## EXERCISE
What follows is a set of entries. Repeat them exactly, but not their pictures.

## DATA TO USE
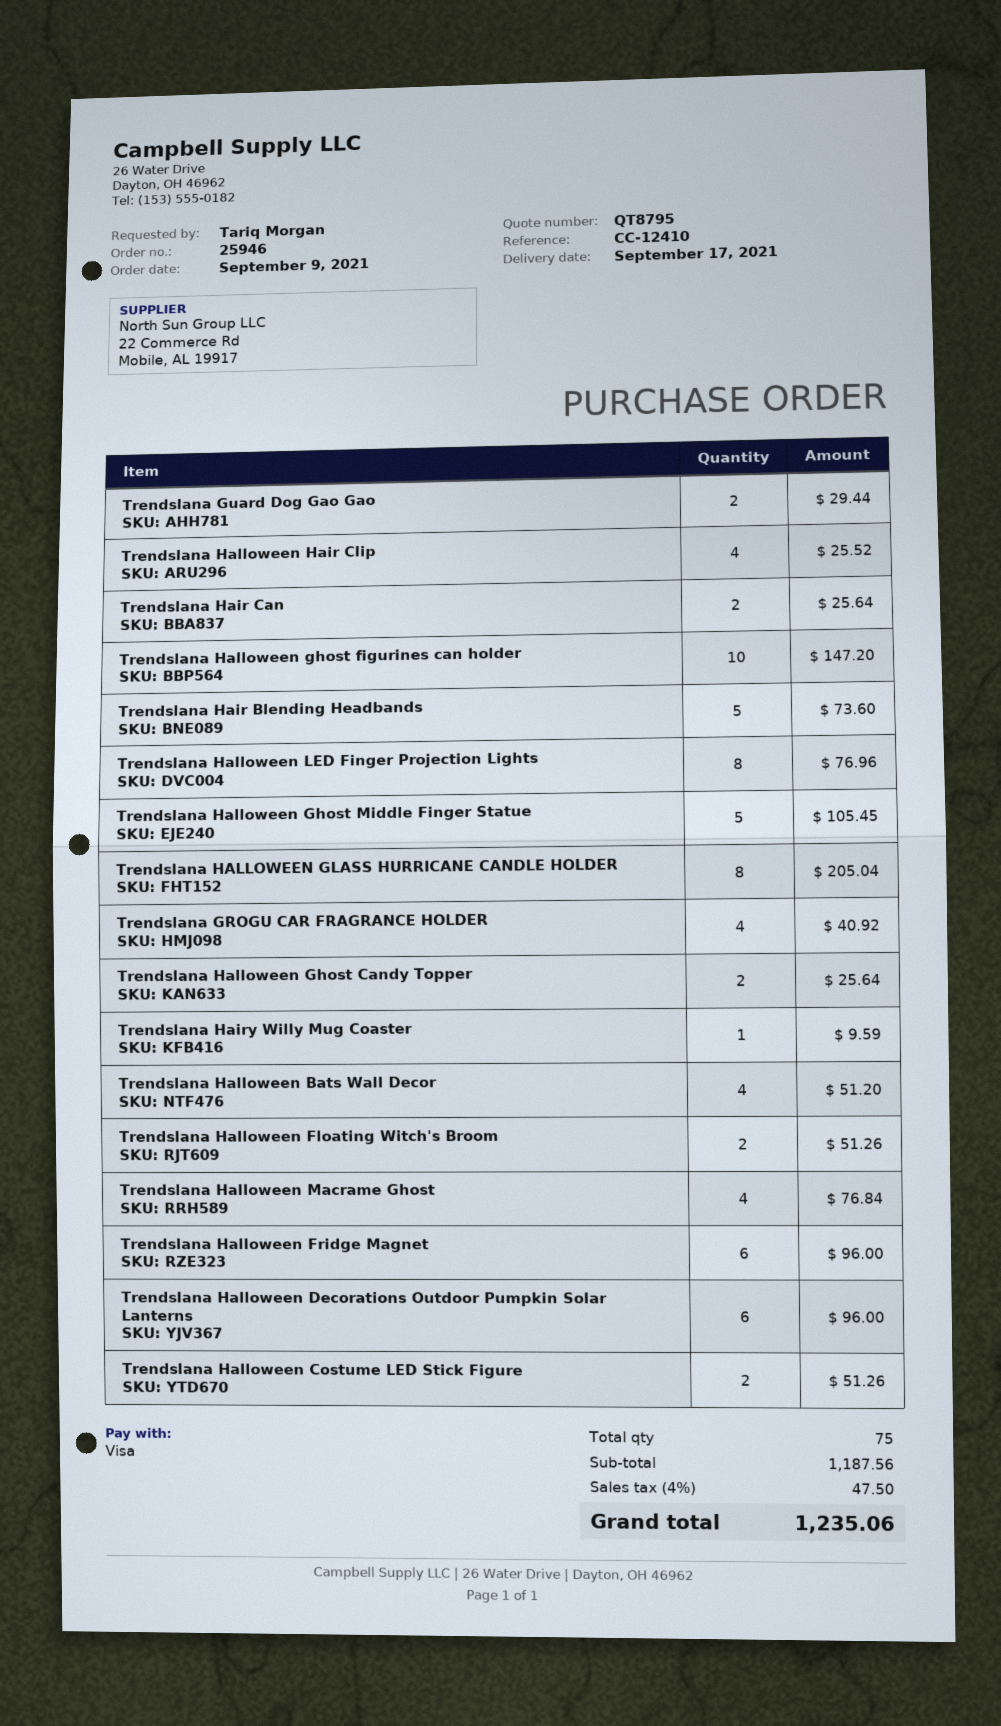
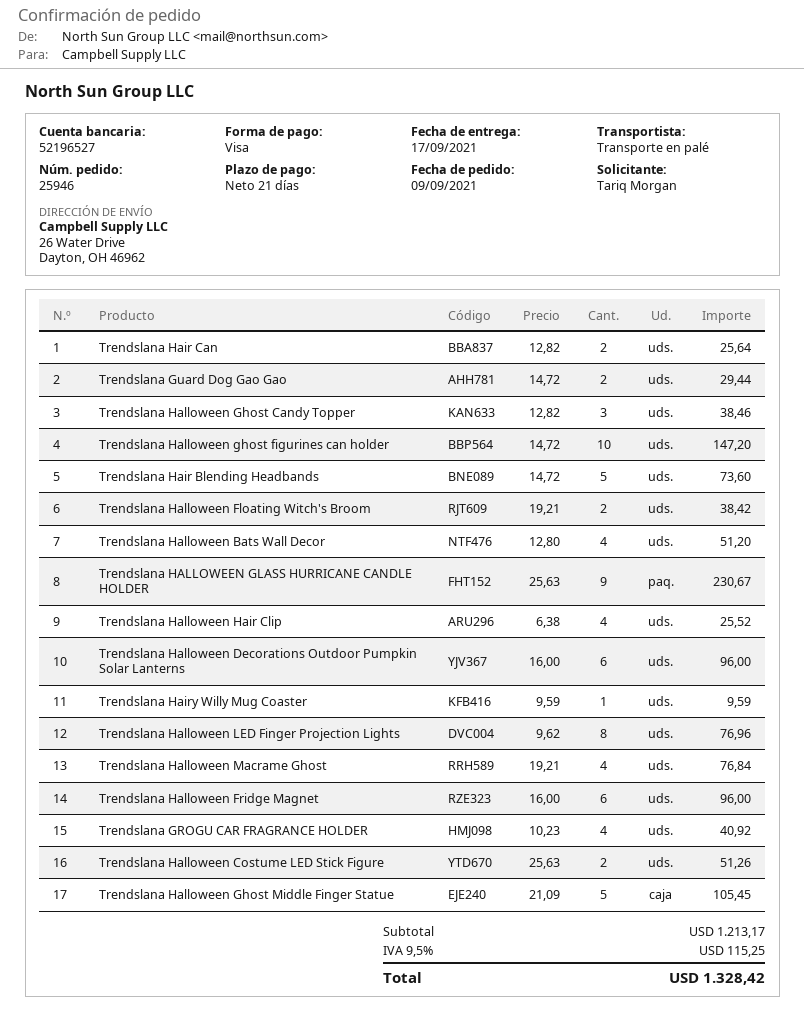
Trendslana HALLOWEEN GLASS HURRICANE CANDLE HOLDER: 8 for 205.04 -> 9 for 230.67
Trendslana Halloween Ghost Candy Topper: 2 for 25.64 -> 3 for 38.46
Trendslana Halloween Floating Witch's Broom: 2 for 51.26 -> 2 for 38.42
subtotal: 1187.56 -> 1213.17
tax: 4% = 47.50 -> 9.5% = 115.25
total: 1235.06 -> 1328.42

## RESPONSE BOX
Trendslana HALLOWEEN GLASS HURRICANE CANDLE HOLDER: 8 for 205.04 -> 9 for 230.67
Trendslana Halloween Ghost Candy Topper: 2 for 25.64 -> 3 for 38.46
Trendslana Halloween Floating Witch's Broom: 2 for 51.26 -> 2 for 38.42
subtotal: 1187.56 -> 1213.17
tax: 4% = 47.50 -> 9.5% = 115.25
total: 1235.06 -> 1328.42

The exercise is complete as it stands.